I get out of things I don’t want to do
You need a babysitter for your 3 kids under the age of 4? You need one more member for your Spartan race team? You need a witness at your dog’s christening? Oh sorry, I can’t…I have lung disease.
I get to end every epic story about my life with…”and then I got PVOD”
I’m learning about God and His love
Joking aside, this disease has proven to be the best thing that has ever happened to me. In the midst of all my struggle, one of the greatest lessons I have learned is that there is struggle all around us. I see it in every face I see. No one is immune. We all have our challenges. But there is a sweet sort of poetic beauty about it, almost sacred in nature.

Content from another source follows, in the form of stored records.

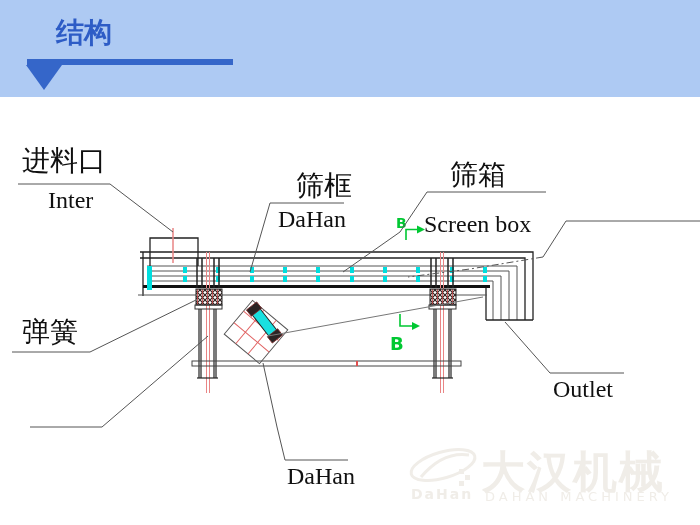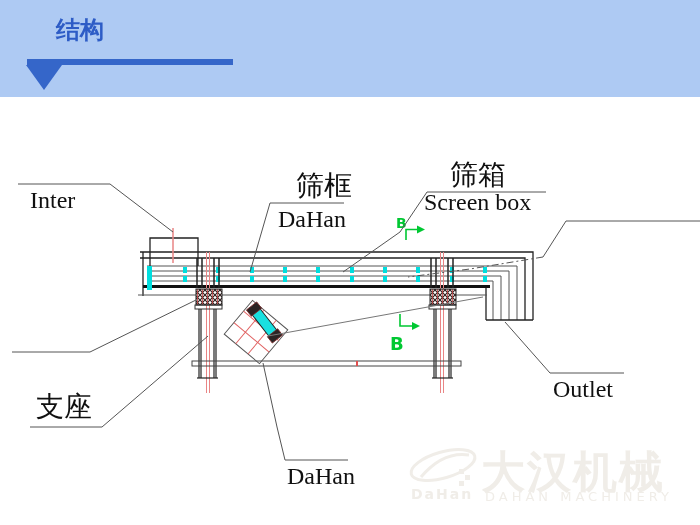"结构" #header-title { font-size: 24px -> 28px }
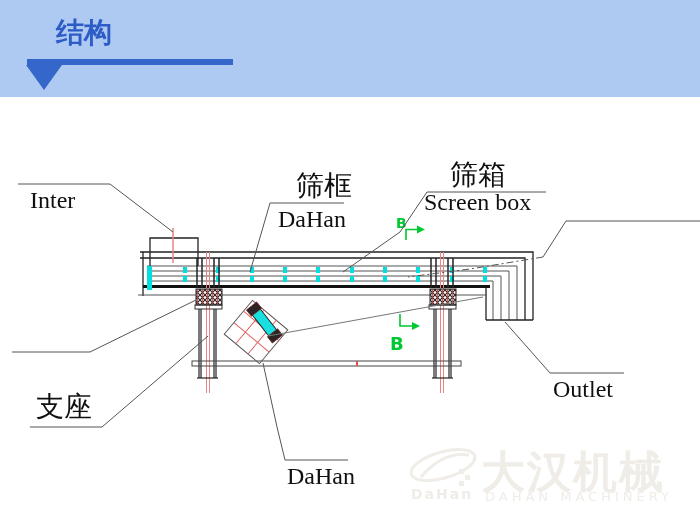"进料口" div.lz { html: none -> <div>进料口</div> }
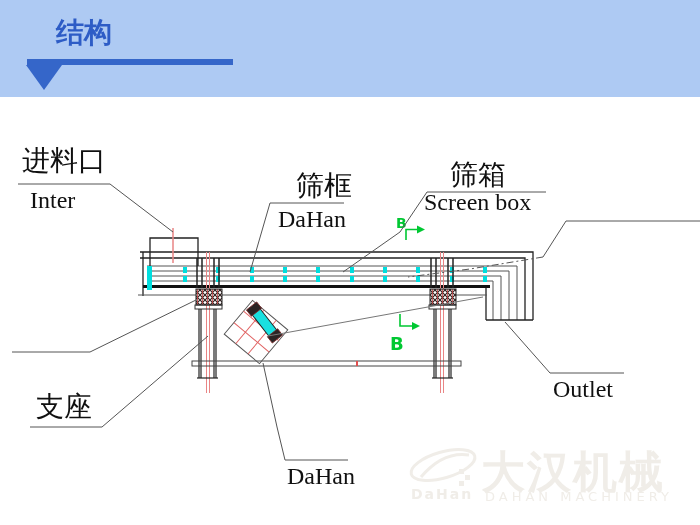"Inter" div.le { left: 30px -> 48px }
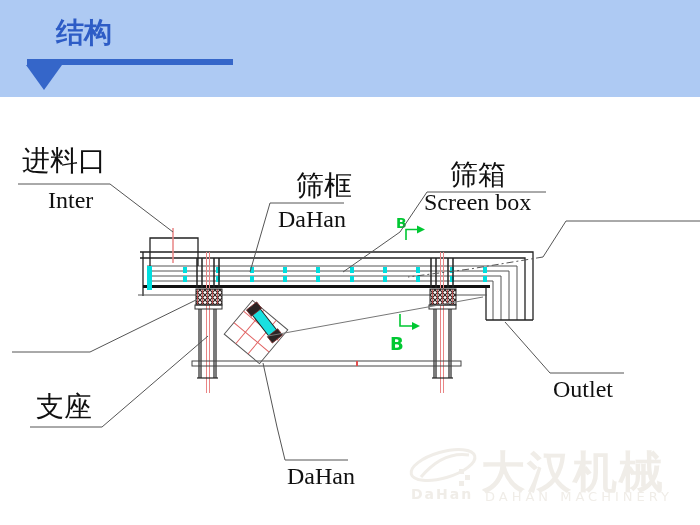"Screen box" div.le { top: 190px -> 212px }
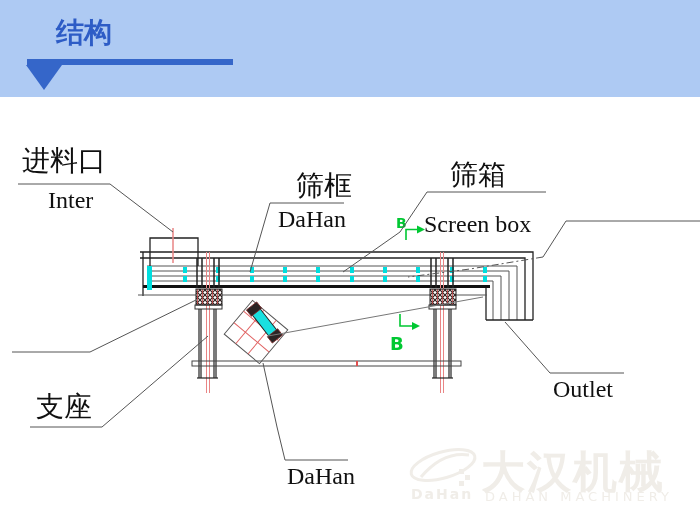"弹簧" div.lz { html: none -> <div>弹簧</div> }
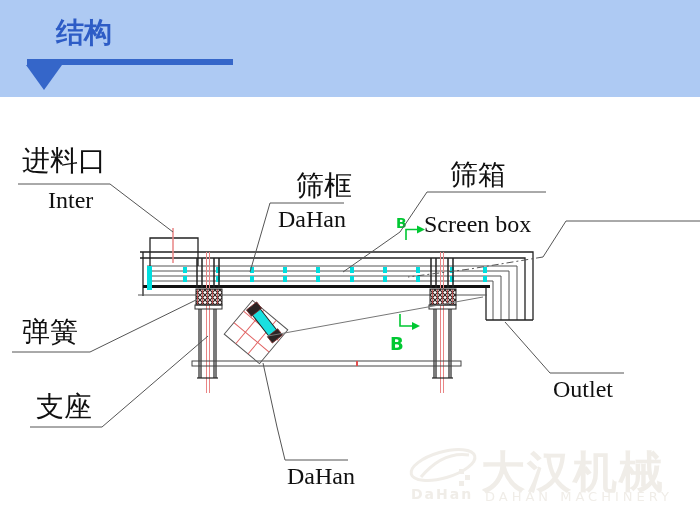"支座" div.lz { html: <div>支座</div> -> none }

A couple months ago, I went to the gym for the first time in a loooong time. I was feeling a little frustrated about my limitations, but feeling good about my effort none the less. A woman who noticed my oxygen tank (not your typical gym accessory) came up to me and politely asked what I had. When I told her about my disease, she informed me that she had been battling breast cancer ( I later learned that she was diagnosed when she was pregnant with her 5th child). I was shocked! She was young and pretty…and couldn’t possibly have been dealt that card. We talked for a minute and snapped a quick pic and went our separate ways. She wrote about our meeting, “Sickies unite! She’s fighting lung disease and gettin’ it done! I know it may sound weird but I love meeting other ‘sick’ people. They strengthen me and make me happy to be in a community of people trying to live a better life.”

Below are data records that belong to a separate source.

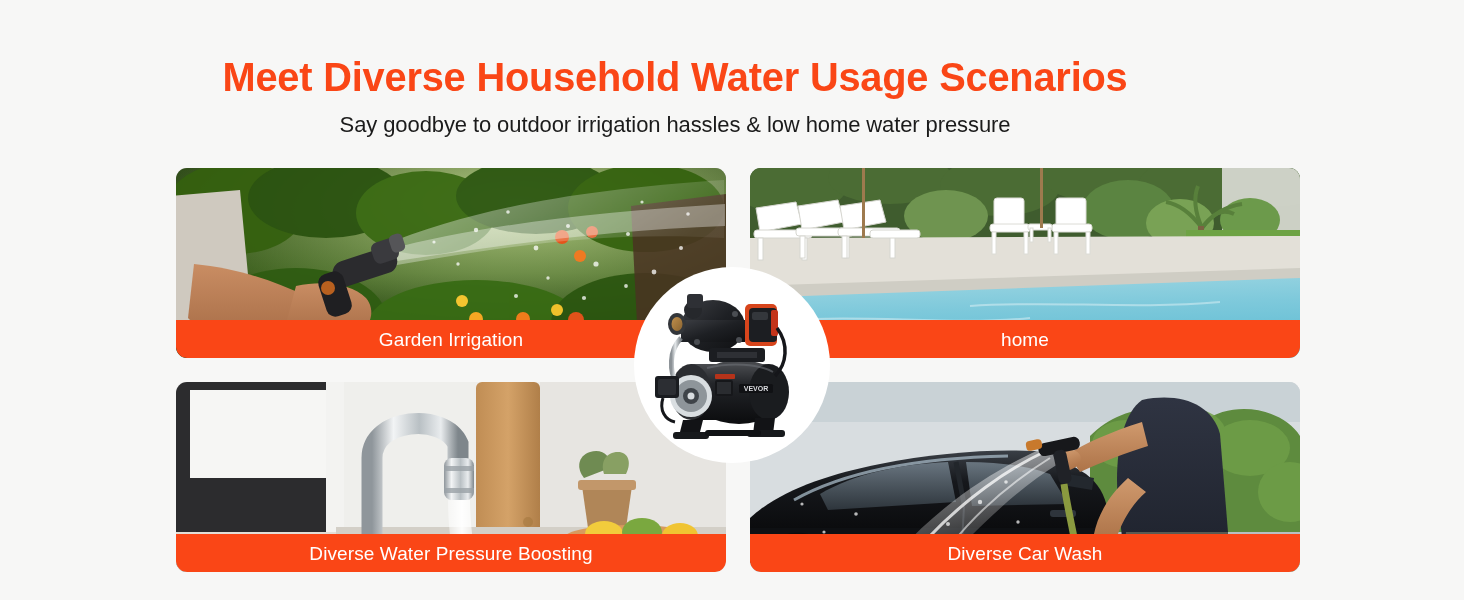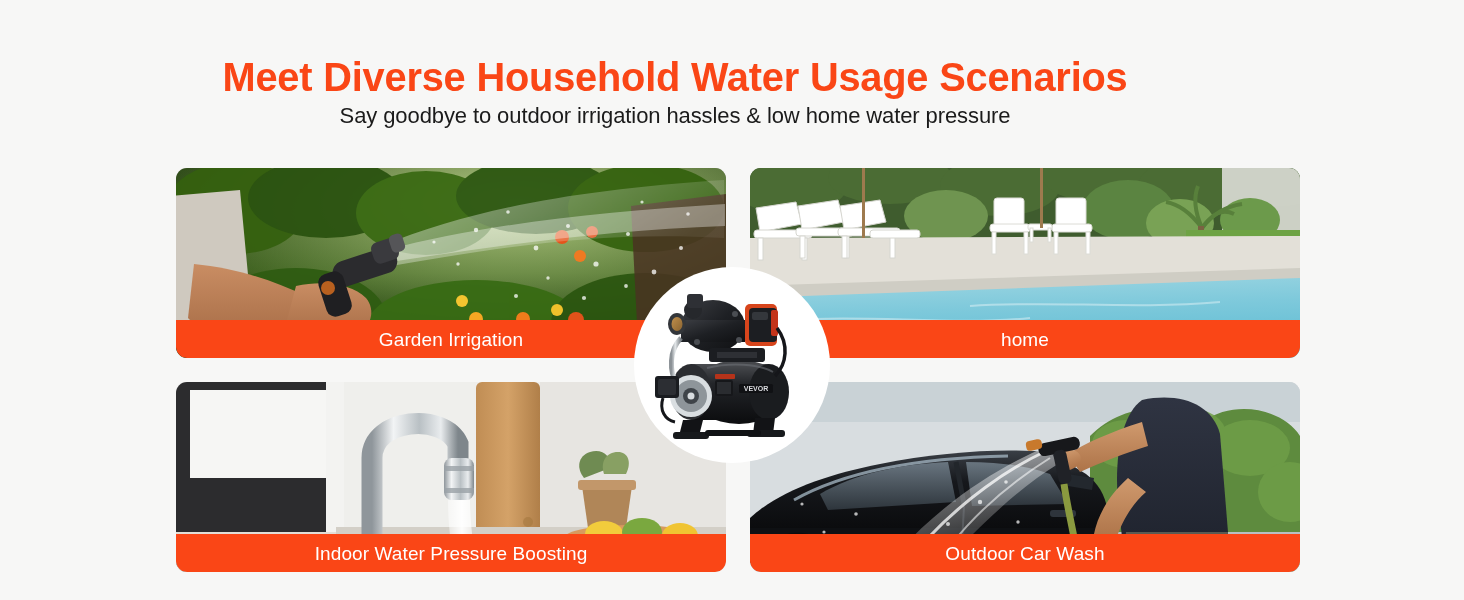"Say goodbye to outdoor irrigation" .subtitle { margin-top: none -> 9px }
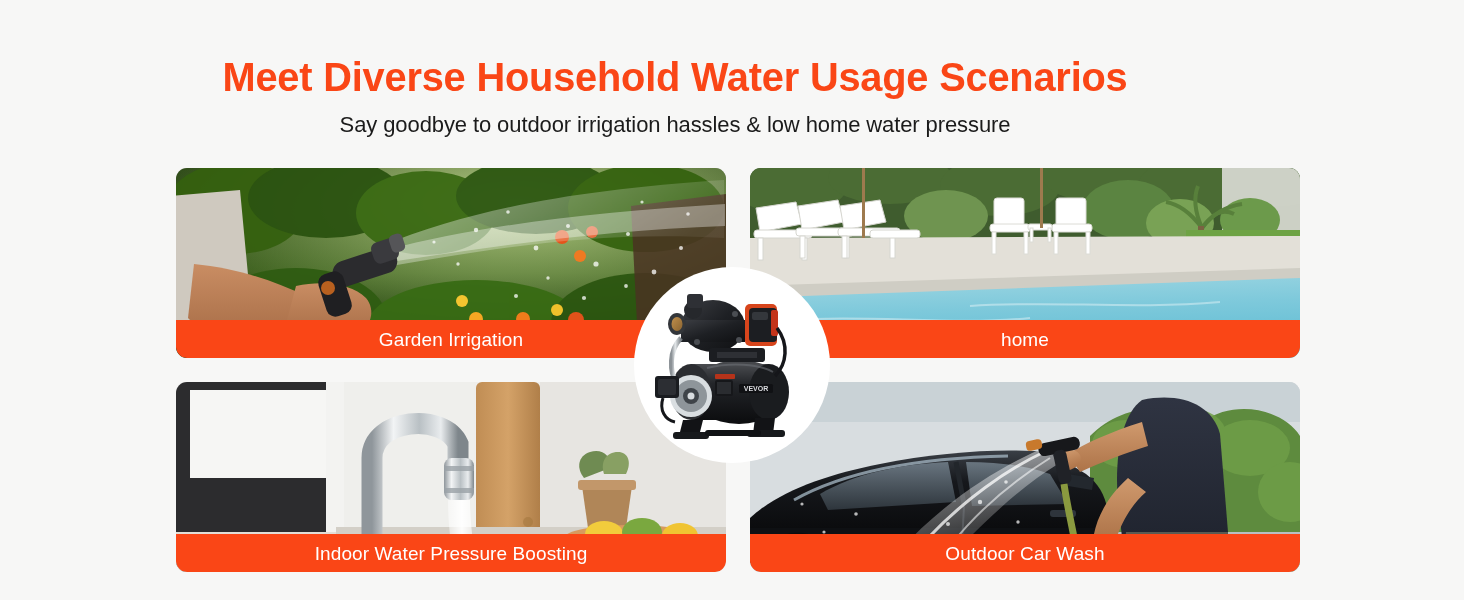"Indoor Water Pressure Boosting" span.caption-text { text: Indoor -> Diverse }
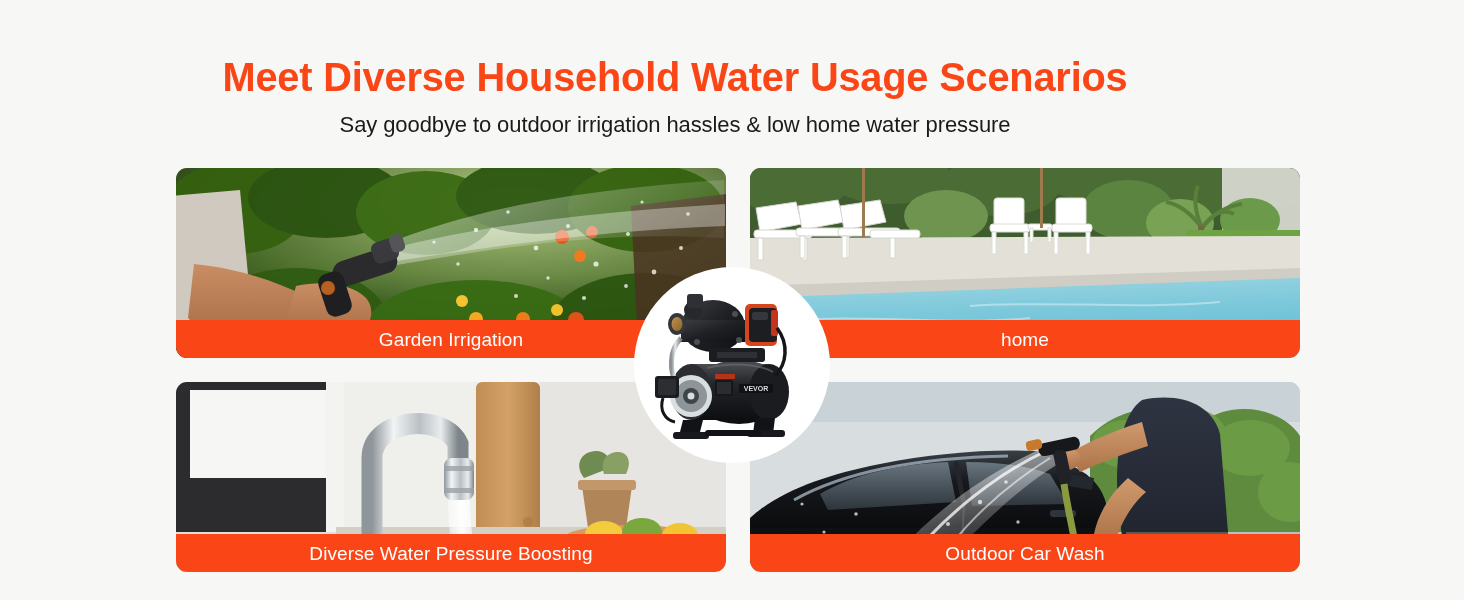"Outdoor Car Wash" span.caption-text { text: Outdoor -> Diverse }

THESE are the kind of people I get to meet. These are the kind of people that surround you and me. But most importantly, these are the kind of people we are. You are. I am. It’s like we are all diamonds in a dark room. Our trials shine a spotlight on us and give us an opportunity to really sparkle. We are stronger than we think we are. We are fighters. We are believers. Ever faithful. We have hope. We have courage. We have God. And with God, “…all things are possible” – Matthew 19:26.